— Task to carry out —
The entries below should be repeated exactly, with no pictures carried over.

— Data supplied —

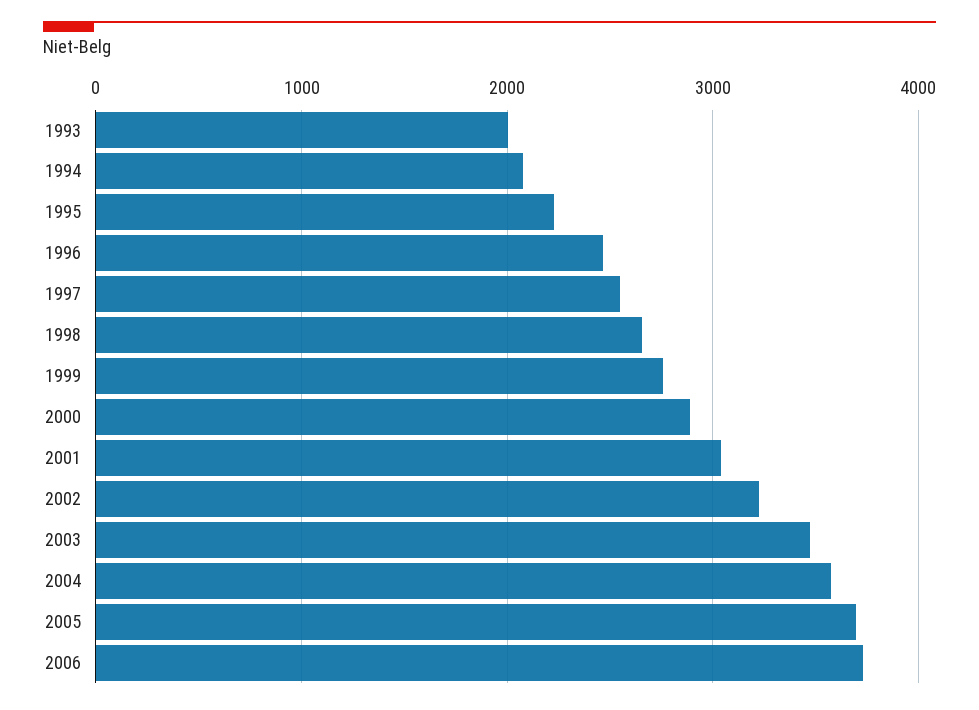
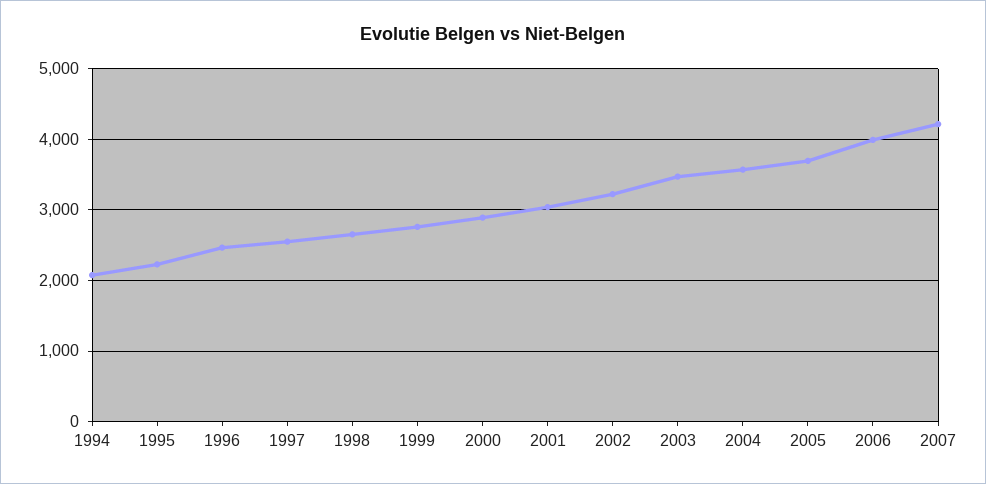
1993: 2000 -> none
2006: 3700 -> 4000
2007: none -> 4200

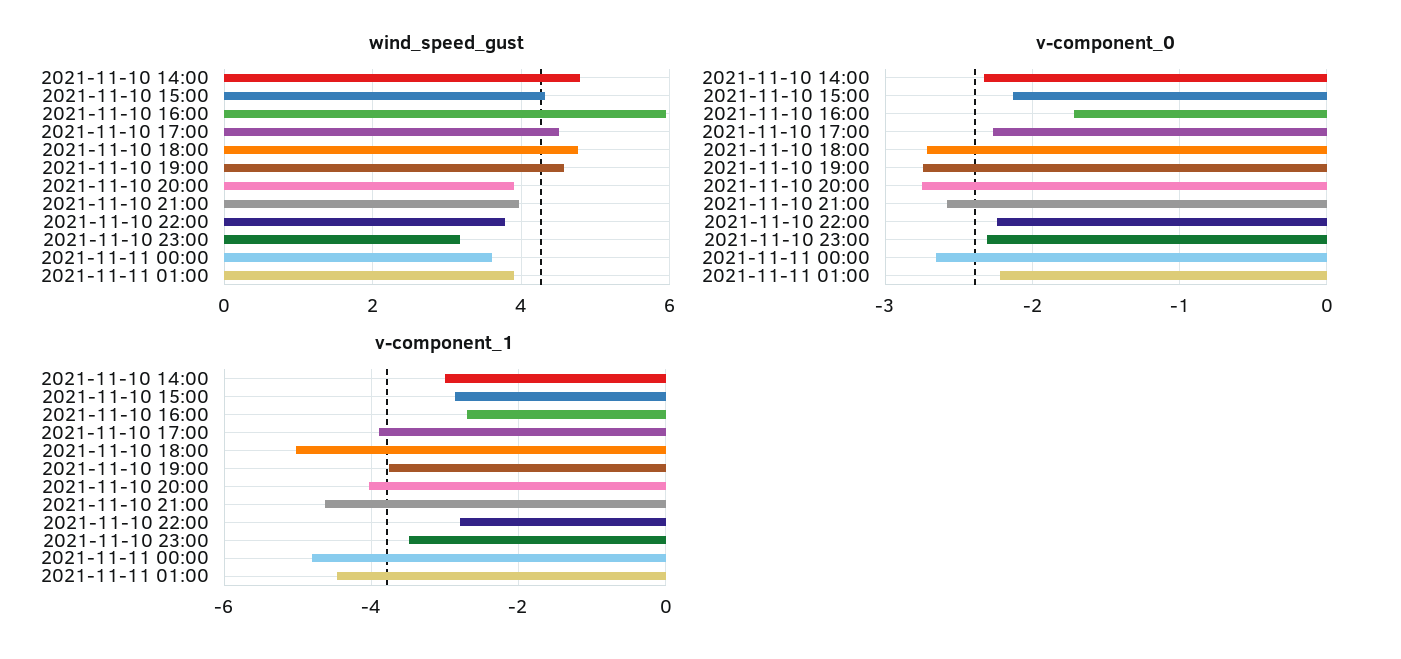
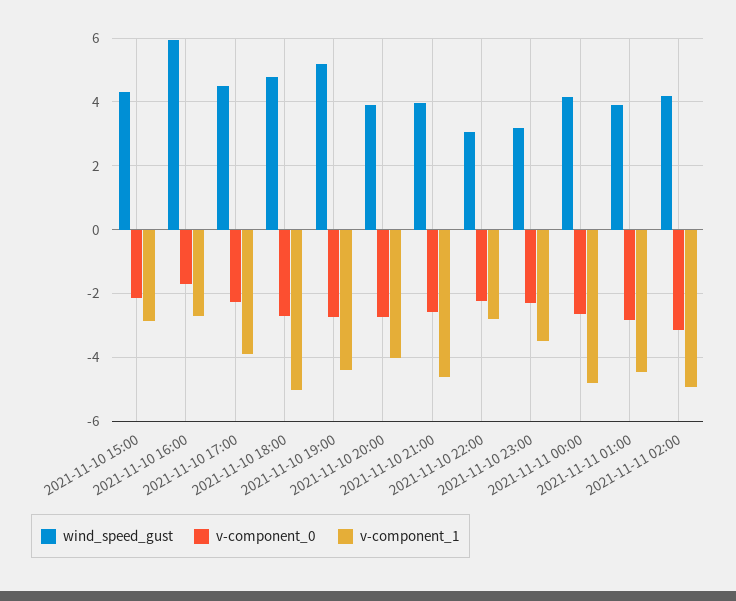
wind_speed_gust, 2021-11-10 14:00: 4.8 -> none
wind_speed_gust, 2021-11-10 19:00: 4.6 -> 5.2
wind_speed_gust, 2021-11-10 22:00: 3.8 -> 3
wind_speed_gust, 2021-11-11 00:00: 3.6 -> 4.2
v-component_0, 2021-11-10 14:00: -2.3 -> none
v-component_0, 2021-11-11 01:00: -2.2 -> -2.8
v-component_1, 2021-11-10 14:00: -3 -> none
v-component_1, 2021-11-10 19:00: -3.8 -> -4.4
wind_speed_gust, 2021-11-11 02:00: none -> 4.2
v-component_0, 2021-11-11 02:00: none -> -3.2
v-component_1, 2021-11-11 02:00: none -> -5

— Exercise output —
1993: 2000 -> none
2006: 3700 -> 4000
2007: none -> 4200

wind_speed_gust, 2021-11-10 14:00: 4.8 -> none
wind_speed_gust, 2021-11-10 19:00: 4.6 -> 5.2
wind_speed_gust, 2021-11-10 22:00: 3.8 -> 3
wind_speed_gust, 2021-11-11 00:00: 3.6 -> 4.2
v-component_0, 2021-11-10 14:00: -2.3 -> none
v-component_0, 2021-11-11 01:00: -2.2 -> -2.8
v-component_1, 2021-11-10 14:00: -3 -> none
v-component_1, 2021-11-10 19:00: -3.8 -> -4.4
wind_speed_gust, 2021-11-11 02:00: none -> 4.2
v-component_0, 2021-11-11 02:00: none -> -3.2
v-component_1, 2021-11-11 02:00: none -> -5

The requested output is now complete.